While I didn't vote Conservative, the thing that scares me most about the Liberal agenda --> "Hey, let's spend on infrastructure in exactly the same way Greece did!  That's a good idea!"  :(

$60 billion?!  Who the fuck is going to pay that back?  Your kids?  You think in 10 years when government has to cut spending to pay back a giant loan people are going to embrace it then?  Fuck no.  10 years of deficits plus interest.  ...Man alive.  People who spend more than they earn over a decade always end up in the shit.
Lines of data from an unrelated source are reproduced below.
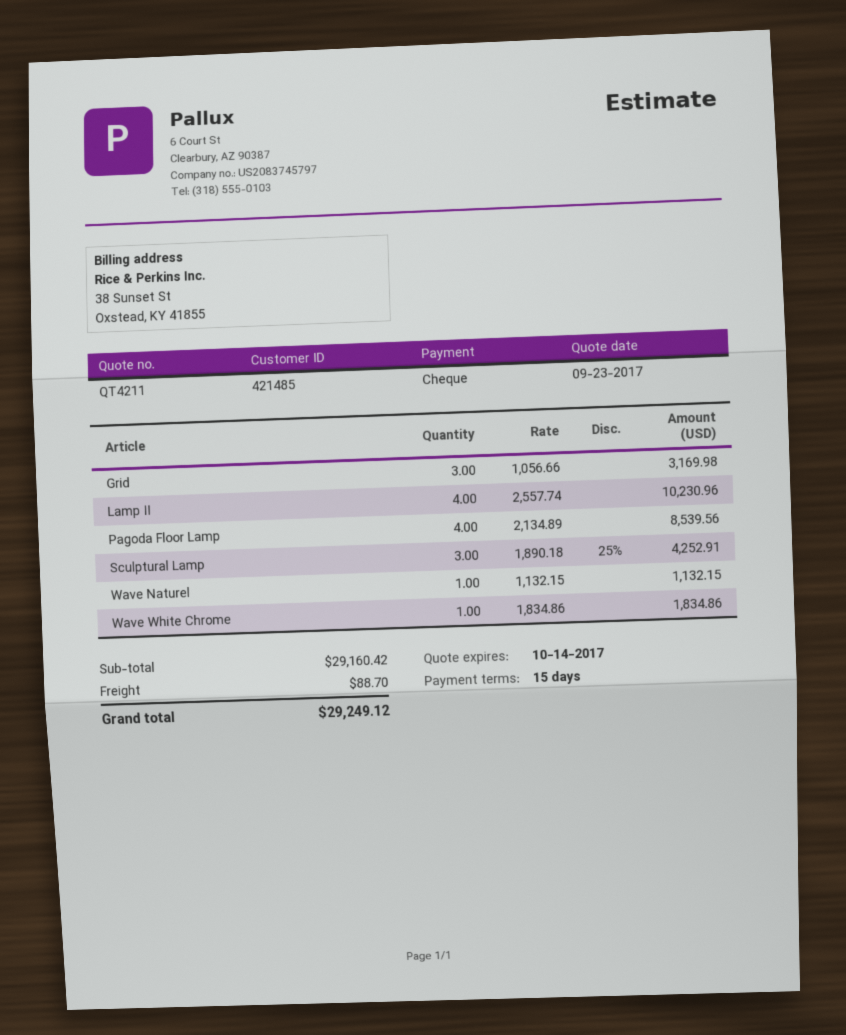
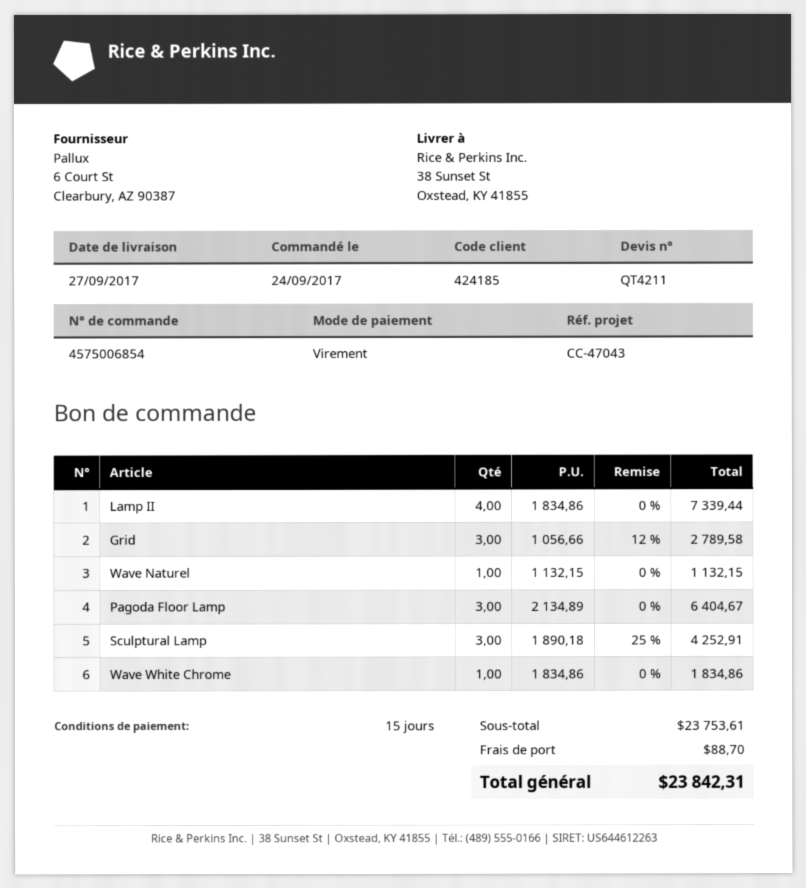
customer number: 421485 -> 424185
payment method: cheque -> bank transfer
Grid: 3 x 1056.66 = 3169.98 -> 3 x 1056.66 - 12% = 2789.58
Lamp II: 4 x 2557.74 = 10230.96 -> 4 x 1834.86 = 7339.44
Pagoda Floor Lamp: 4 x 2134.89 = 8539.56 -> 3 x 2134.89 = 6404.67
subtotal: 29160.42 -> 23753.61
total: 29249.12 -> 23842.31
I am not really sure why you seem to be raging against the liberals on this one. The conservative government has racked up what $130 billion to the debt and provided no infrastructure, no jobs, no higher wages to show for it. Liberals want to invest in Canada and investments in infrastructure tend to pay off. The issues in Greece are not because of infrastructure spending.

I raged against that spending too!  Bailouts for Canadian banks which hadn't suffered the Financial Crisis?  Pure insanity.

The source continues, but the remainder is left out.